Professor Montgomery: You made a point about I am not sure that was, because was never implemented, but in the piece of work Sir Nick Partridge did for the Health and Social Care Information Centre the particular thing that struck me was not that there were no governance processes in place at the initial transfer—contracts were in place—but that there was no ability to see whether contracts were being honoured. The difficulty was that if you looked just at the point of collection it looked as though it was a robust system, but in the way it was implemented we could not tell whether those agreements were honoured. We can speculate that they probably were not honoured in some cases. It is part of our thinking—just focusing on the point at which I agree or do not agree is not enough to protect my interests. There needs to be more than that.

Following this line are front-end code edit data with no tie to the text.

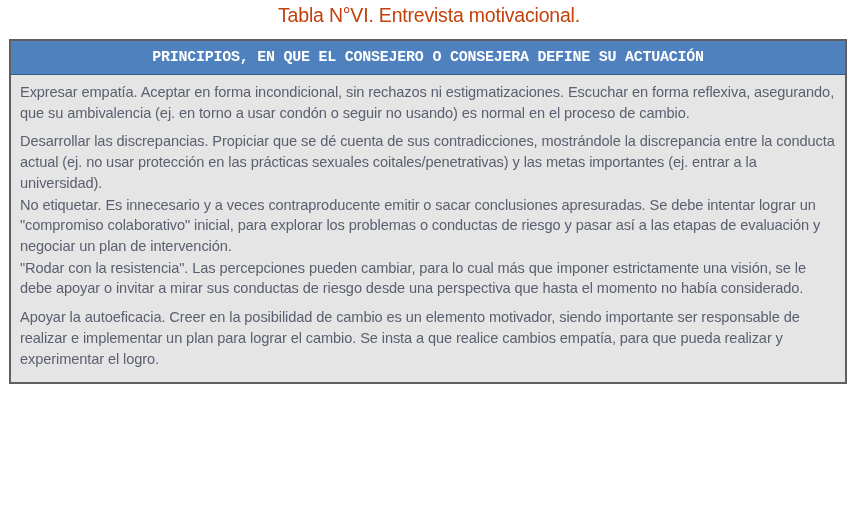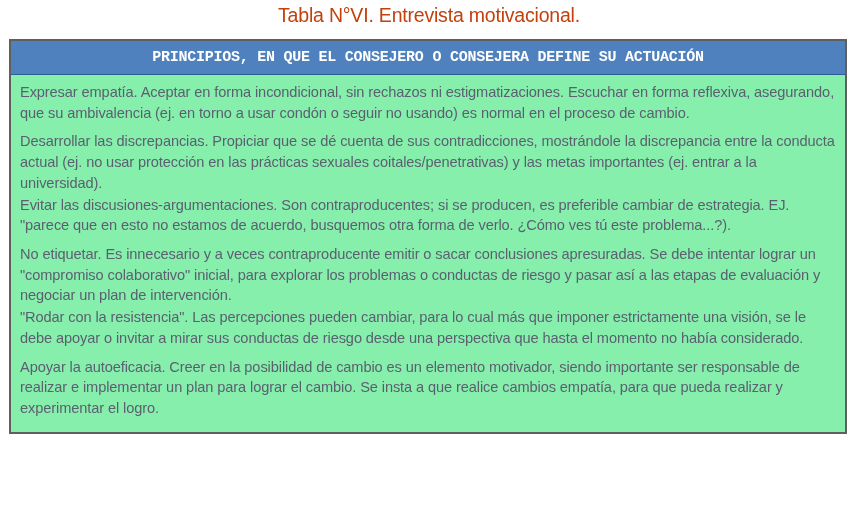--- a/index.html
+++ b/index.html
@@ -57,7 +57,7 @@
   }
   .table-body {
     padding: 7px 9px 11px 9px;
-    background: #86efac;
+    background: #e5e5e5;
   }
   .principle-paragraph {
     margin: 0 0 8px 0;

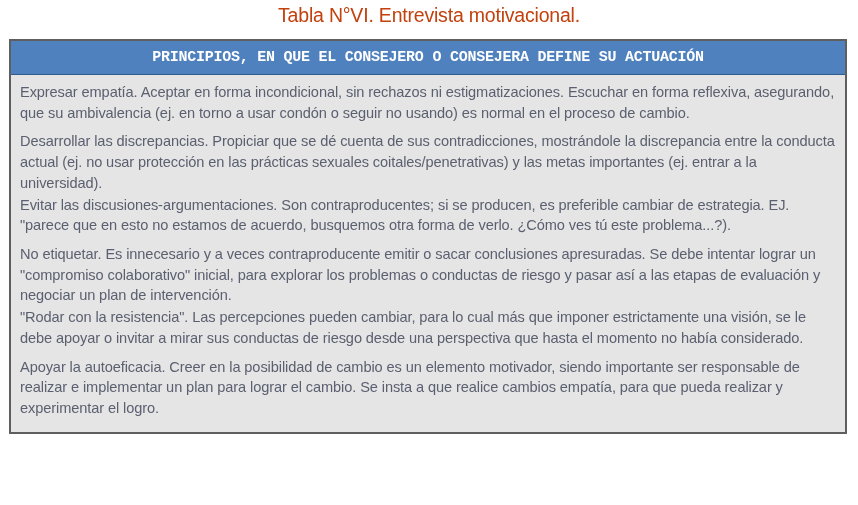--- a/index.html
+++ b/index.html
@@ -91,7 +91,6 @@
     <div class="table-body">
       <p class="principle-paragraph">Expresar empatía. Aceptar en forma incondicional, sin rechazos ni estigmatizaciones. Escuchar en forma reflexiva, asegurando, que su ambivalencia (ej. en torno a usar condón o seguir no usando) es normal en el proceso de cambio.</p>
       <p class="principle-paragraph tight">Desarrollar las discrepancias. Propiciar que se dé cuenta de sus contradicciones, mostrándole la discrepancia entre la conducta actual (ej. no usar protección en las prácticas sexuales coitales/penetrativas) y las metas importantes (ej. entrar a la universidad).</p>
-      <p class="principle-paragraph">Evitar las discusiones-argumentaciones. Son contraproducentes; si se producen, es preferible cambiar de estrategia.  EJ. "parece que en esto no estamos de acuerdo, busquemos otra forma de verlo. ¿Cómo ves tú este problema...?).</p>
       <p class="principle-paragraph tight">No etiquetar. Es innecesario y a veces contraproducente emitir o sacar conclusiones apresuradas. Se debe intentar lograr un "compromiso colaborativo" inicial, para explorar los problemas o conductas de riesgo y pasar así a las etapas de evaluación y negociar un plan de intervención.</p>
       <p class="principle-paragraph">"Rodar con la resistencia". Las percepciones pueden cambiar, para lo cual más que imponer estrictamente una visión, se le debe apoyar o invitar a mirar sus conductas de riesgo desde una  perspectiva que hasta el momento no había considerado.</p>
       <p class="principle-paragraph last">Apoyar la autoeficacia. Creer en la posibilidad de cambio es un elemento motivador, siendo importante ser responsable de realizar e implementar un plan para lograr el cambio. Se insta a que realice cambios empatía, para que pueda realizar y experimentar el logro.</p>

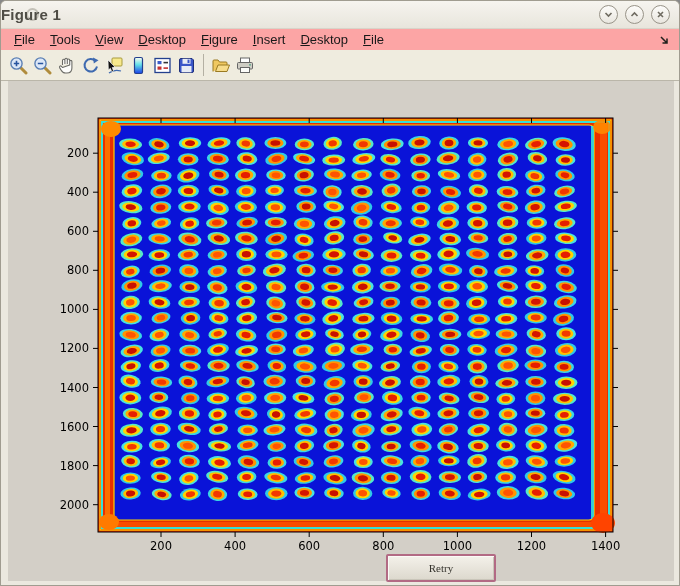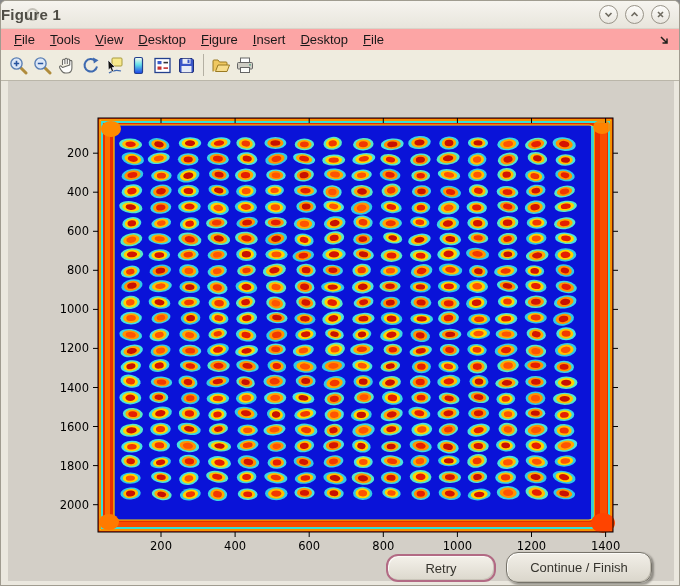--- a/index.html
+++ b/index.html
@@ -50,8 +50,8 @@
   }
   #plot{position:absolute;left:0;top:0;}
   .fig-btn{
-    position:absolute;font-family:Liberation Sans, sans-serif;
-    font-size:13px;color:#36342e;cursor:default;border-radius:12px;
+    position:absolute;font-family:Liberation Serif, serif;
+    font-size:11px;color:#36342e;cursor:default;border-radius:2px;
     display:flex;align-items:center;justify-content:center;box-sizing:border-box;
   }
   .retry{

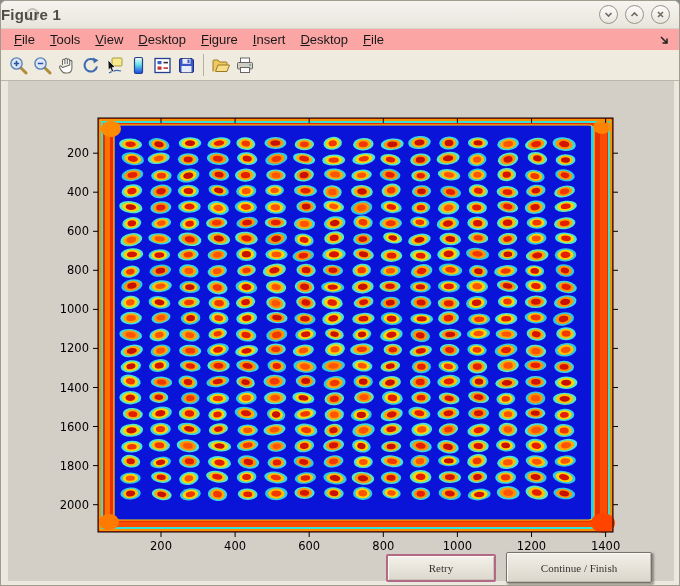--- a/index.html
+++ b/index.html
@@ -2100,7 +2100,6 @@
         <text x="81" y="427.7" font-size="11.5" fill="#000000" text-anchor="end" font-family="DejaVu Sans, sans-serif">2000</text>
       </svg>
     <button class="fig-btn retry">Retry</button>
-    <button class="fig-btn continue">Continue / Finish</button>
   </div>
 
 </div>

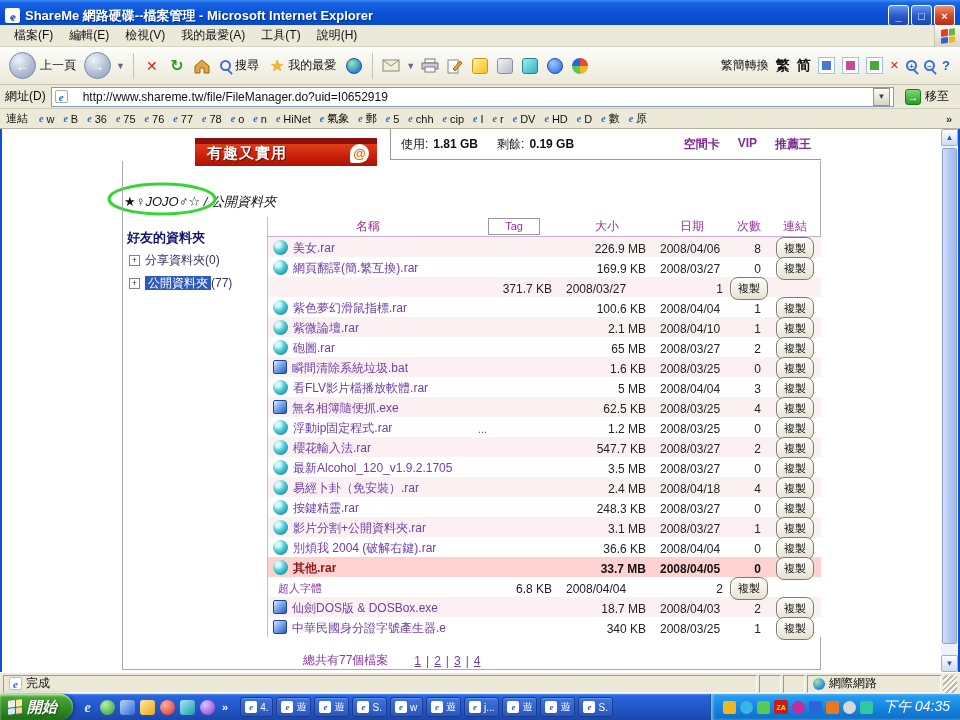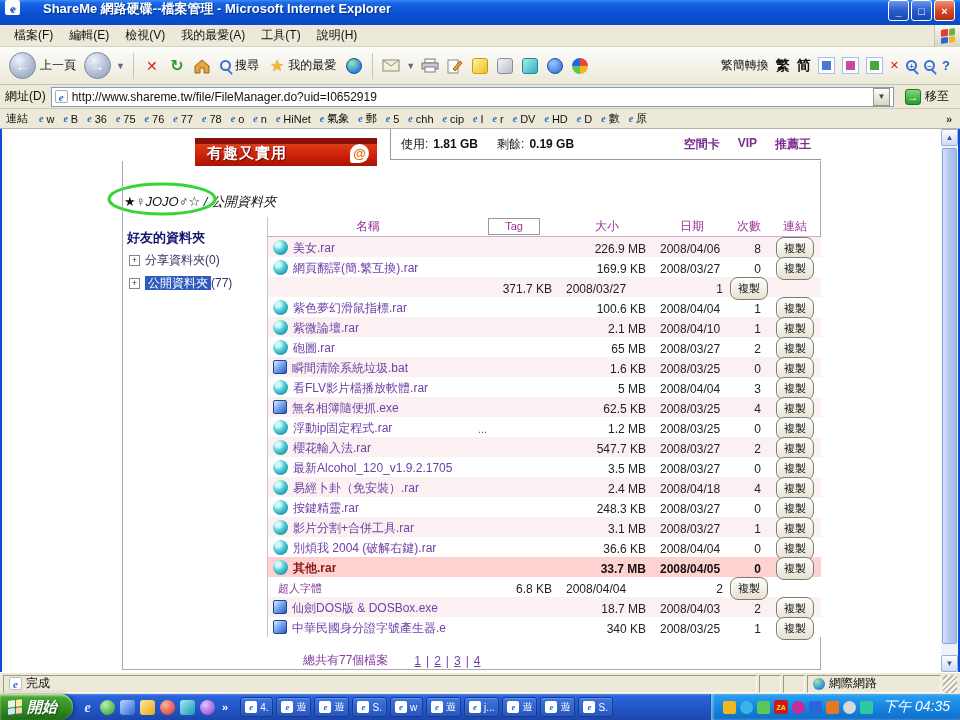--- a/index.html
+++ b/index.html
@@ -9,7 +9,7 @@
   
   .titlebar { position:absolute; left:0; top:0; width:960px; height:31px;
     background:linear-gradient(180deg,#3a8bf4 0%,#1a64e6 10%,#0b50d2 45%,#0a4ac6 78%,#2e6ae2 100%);
-    display:flex; align-items:flex-start; gap:23px; padding:0 5px; color:#fff; font-weight:bold; font-size:13px;
+    display:flex; align-items:center; gap:5px; padding:0 5px; color:#fff; font-weight:bold; font-size:13px;
     text-shadow:1px 1px 1px #00317e; }
   .title-text { flex:1; white-space:nowrap; overflow:hidden; }
   .ie-icon { width:15px; height:15px; border-radius:2px; background:#fff; color:#2a66d8;

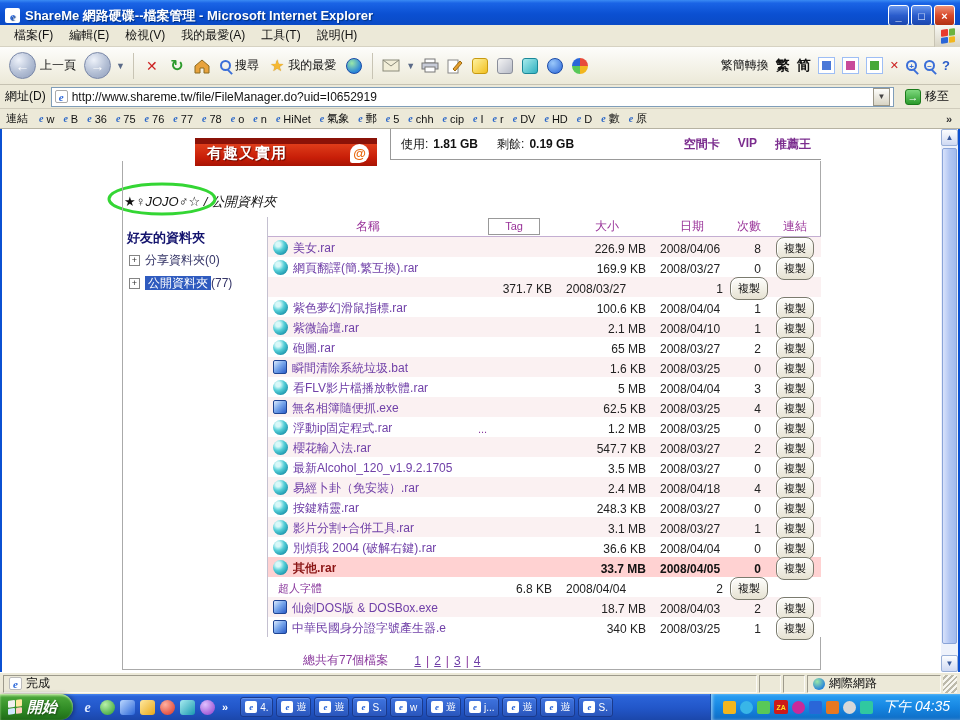--- a/index.html
+++ b/index.html
@@ -67,7 +67,7 @@
   
   .addressbar { position:absolute; left:0; top:85px; width:960px; height:24px; background:#ece9d8;
     border-bottom:1px solid #d0ccbc; display:flex; align-items:center; gap:5px; padding:0 5px; }
-  .addr-field { flex:1; height:20px; background:#fff; border:1px solid #7f9db9; display:flex; align-items:center; gap:4px; padding:0 3px; }
+  .addr-field { flex:1; height:20px; background:#fff; border:1px solid #7f9db9; display:flex; align-items:center; gap:15px; padding:0 3px; }
   .addr-input { flex:1; border:none; outline:none; font:12px "Liberation Sans","DejaVu Sans",sans-serif; color:#111; background:transparent; }
   .addr-drop { width:17px; height:18px; background:linear-gradient(180deg,#fdfdfb,#d8d4c4); border:1px solid #9a96886;
     border:1px solid #9a9688; display:grid; place-items:center; font-size:8px; color:#444; }

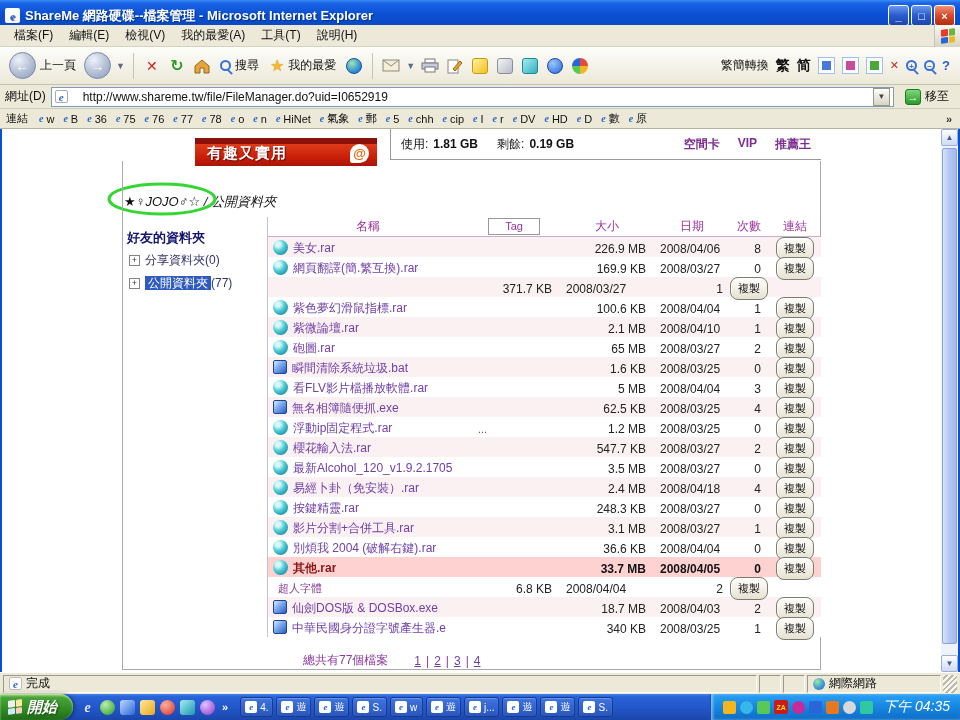--- a/index.html
+++ b/index.html
@@ -698,7 +698,7 @@
   <div class="trow">
     <div class="cell-name">
       <span class="ficon icon-disc"></span>
-      <a class="fname" href="#">影片分割+合併工具.rar</a>
+      <a class="fname" href="#">影片分割+公開資料夾.rar</a>
     </div>
     <div class="cell-tag"></div>
     <div class="cell-size">3.1 MB</div>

Valerie Vaz: Can I take it a bit further? There is the idea that we have very good data protection—we have the seven pillars—but maybe the US does not have as robust a system as we do. How do you see the new regulations impacting on, say, companies that do not operate here? They may have some form of base in the EU but they are not based here. How will that impact on companies in different parts of the world?


Renate Samson: That is a very good question that is tricky to answer right now in light of the recent safe harbour situation. I hope conversations are taking place with regard to mutual legal assistance treaties. I understand there are provisions in the conversations about the new data regulations that will look at the US and organisations who engage with Europe. It is being discussed, but I am not in a position to be able to expand on that.